The case could become the major test of a constitutional dispute between the Trump administration and Congress. The White House has sought to prevent present and former advisers from testifying on the Ukraine matter and other topics, offering a broad resistance to cooperating with Congress on a wide range of matters.
Attorneys for Kupperman have asked the courts for expedited consideration of their lawsuit.
On Saturday, three House Democratic committee chairs sent Cooper a letter arguing the lawsuit lacked merit and appeared to have been coordinated with the White House. House Intelligence Committee Chairman Adam B. Schiff (D-Calif.), Foreign Affairs Committee Chairman Eliot L. Engel (D-N.Y.) and acting Oversight Committee Chairwoman Carolyn B. Maloney (D-N.Y.) called Kupperman’s suit “an obvious and desperate tactic by the president to delay and obstruct the lawful constitutional functions of Congress and conceal evidence about his conduct from the impeachment inquiry.”
Cooper responded with a letter of his own Saturday night, saying the lawsuit had not been “even discussed” with anyone at the White House.
He also argued that the courts need to provide clarity on this dispute between two branches of government. “It would not be appropriate for a private citizen, like Dr. Kupperman, to unilaterally resolve this momentous constitutional dispute between the two political branches of our government,” wrote Cooper, who is also representing Bolton.
The conflict continued into Sunday evening, when the three committee chairs again insisted Kupperman appear Monday. In response to Cooper’s insistence on deferring to the courts, they wrote he “has a simple choice to make: either appear for a deposition tomorrow pursuant to a duly authorized subpoena, or abide by a baseless White House assertion that your client, a private citizen, should disregard his own legal obligations.”
Congressional Democrats have been eager to talk with both men, who are expected to be able to shed light on internal White House discussions about Ukraine. The pair are longtime political appointees, having worked in previous GOP administrations and on presidential campaigns.
House Democrats subpoenaed Kupperman on Friday, ordering him to appear for a previously scheduled Monday morning deposition at the Capitol.
Kupperman’s attorney immediately asked the White House for President Trump’s position on the subpoena. In a letter, White House counsel Pat Cipollone responded that “constitutional immunity” protected Trump’s current and former senior advisers and that Kupperman was “absolutely immune from compelled congressional testimony with respect to matters related to his service as a senior adviser to the President.”
The letter ordered Kupperman not to comply with the subpoena.
The directives have created a deep dilemma for Kupperman, according to the lawsuit: He wants to do his constitutional duty but needs the courts to step in to tell him exactly what that is.
“Absent a definitive judgment from the Judicial Branch,” the lawsuit said, “Plaintiff will effectively be forced to adjudicate the constitutional dispute himself, and if he judges wrongly, he will inflict grave constitutional injury on either the House or the President.”
The lawsuit said that the Justice Department’s Office of Legal Counsel has held for nearly 50 years that the president and his immediate advisers can’t be compelled to testify on matters related to their official duties.
But the filing also cited a 2008 case, related to the George W. Bush administration’s controversial termination of nine U.S. attorneys, in which a federal court ruled that “absolute immunity” had some limits.
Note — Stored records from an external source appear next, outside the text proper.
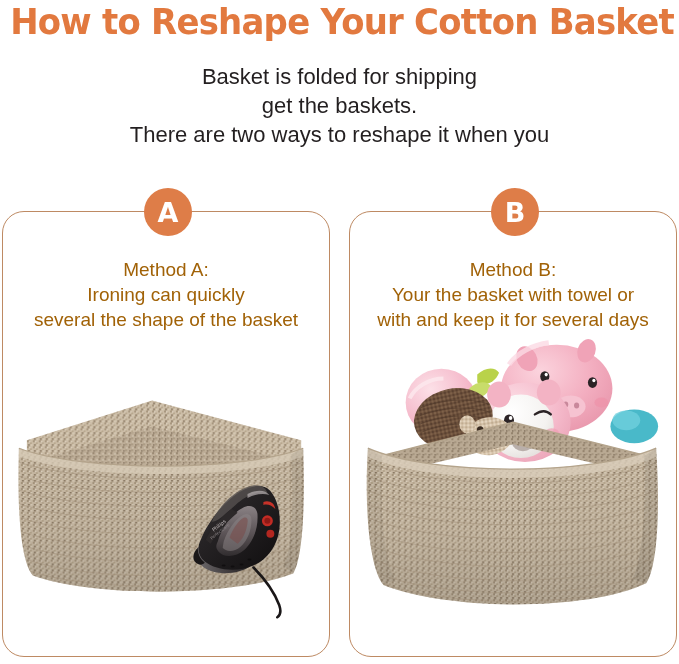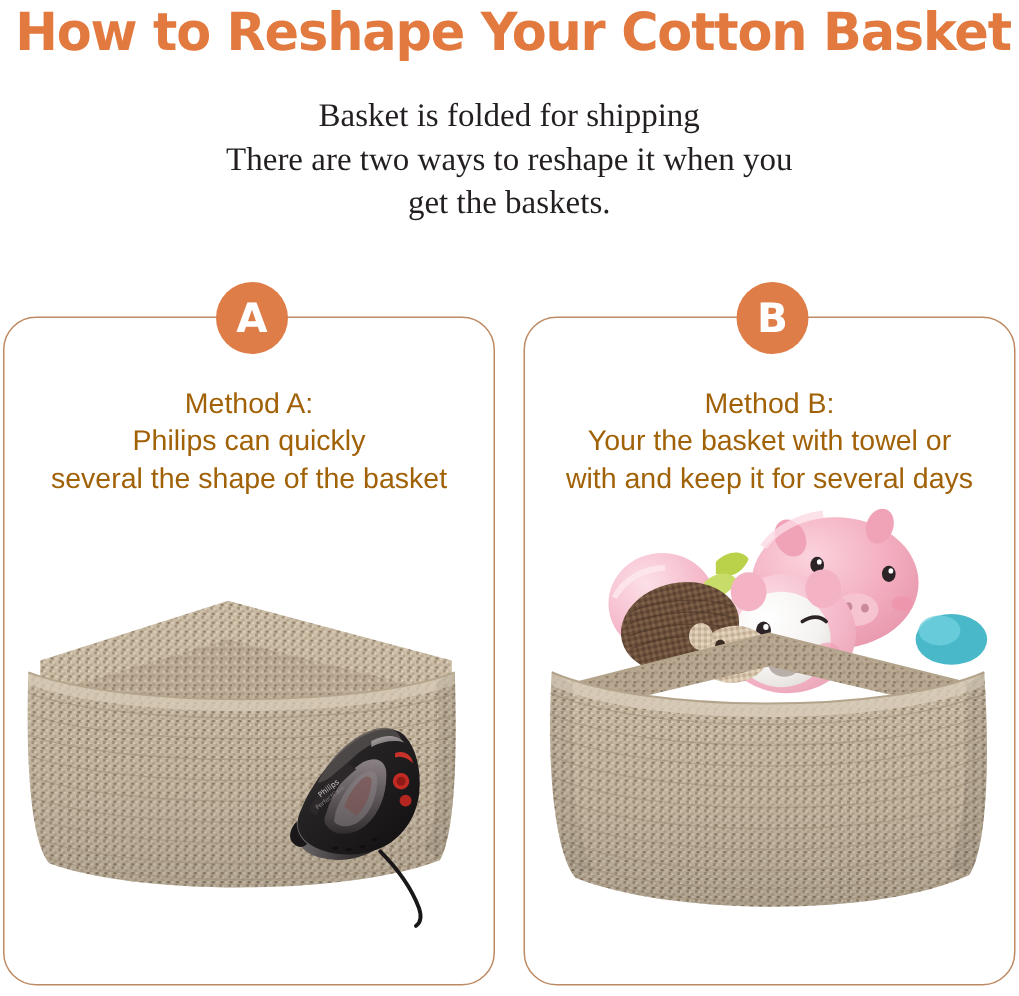"Basket is folded for shipping" .subtitle div { font-family: Liberation Serif, serif -> none }
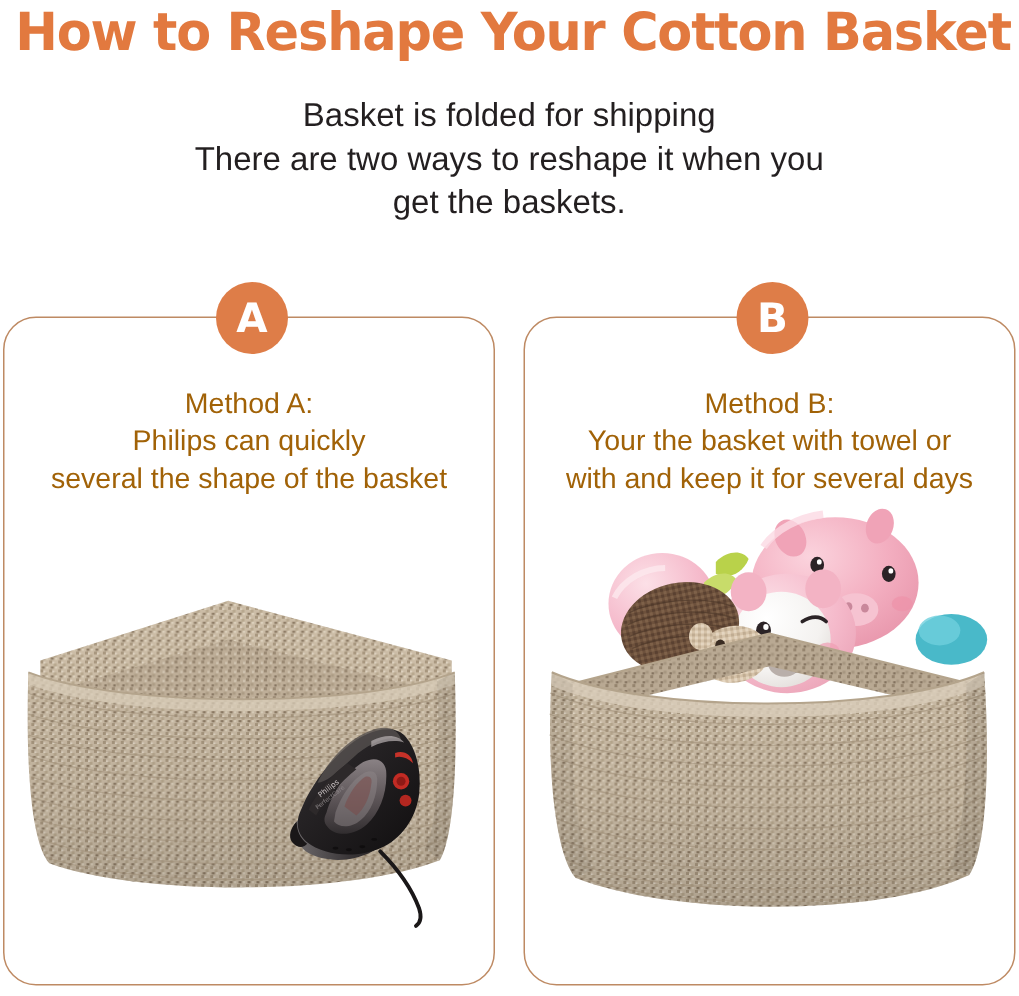"There are two ways to" div { order: before "get the baskets." -> after "get the baskets." }
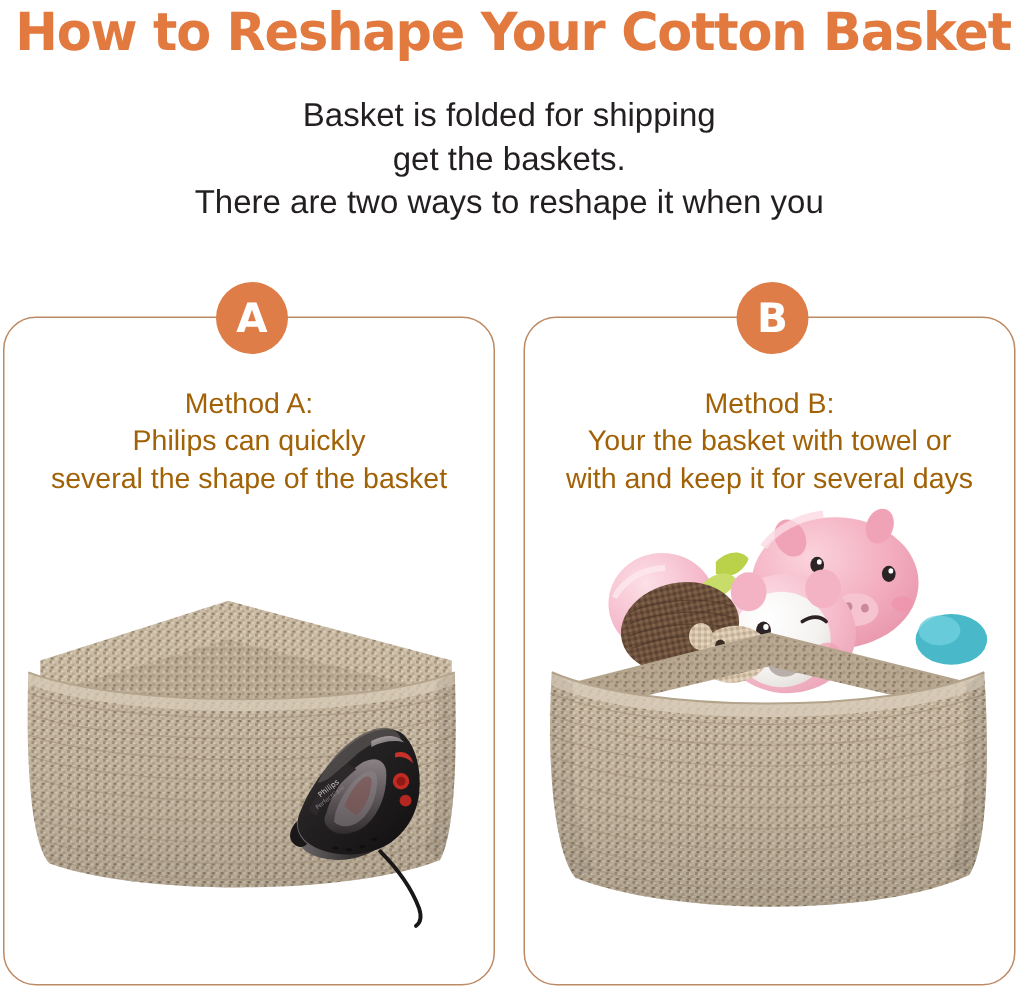"Philips can quickly" div { text: Philips -> Ironing }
In that case, the court found that the president’s counsel was not entitled to absolute or qualified immunity in a congressional inquiry.
The lawsuit names Trump and several top House Democrats, including House Speaker Nancy Pelosi (D-Calif.) and Schiff (D-Calif.), who is leading the inquiry.
If Kupperman did show up and testify, the constitutional issue would be effectively mooted, Cooper wrote Saturday. The proper course, he said, “is to lay the conflicting positions before the court and abide by the court’s judgment.”
Carol D. Leonnig contributed to this report.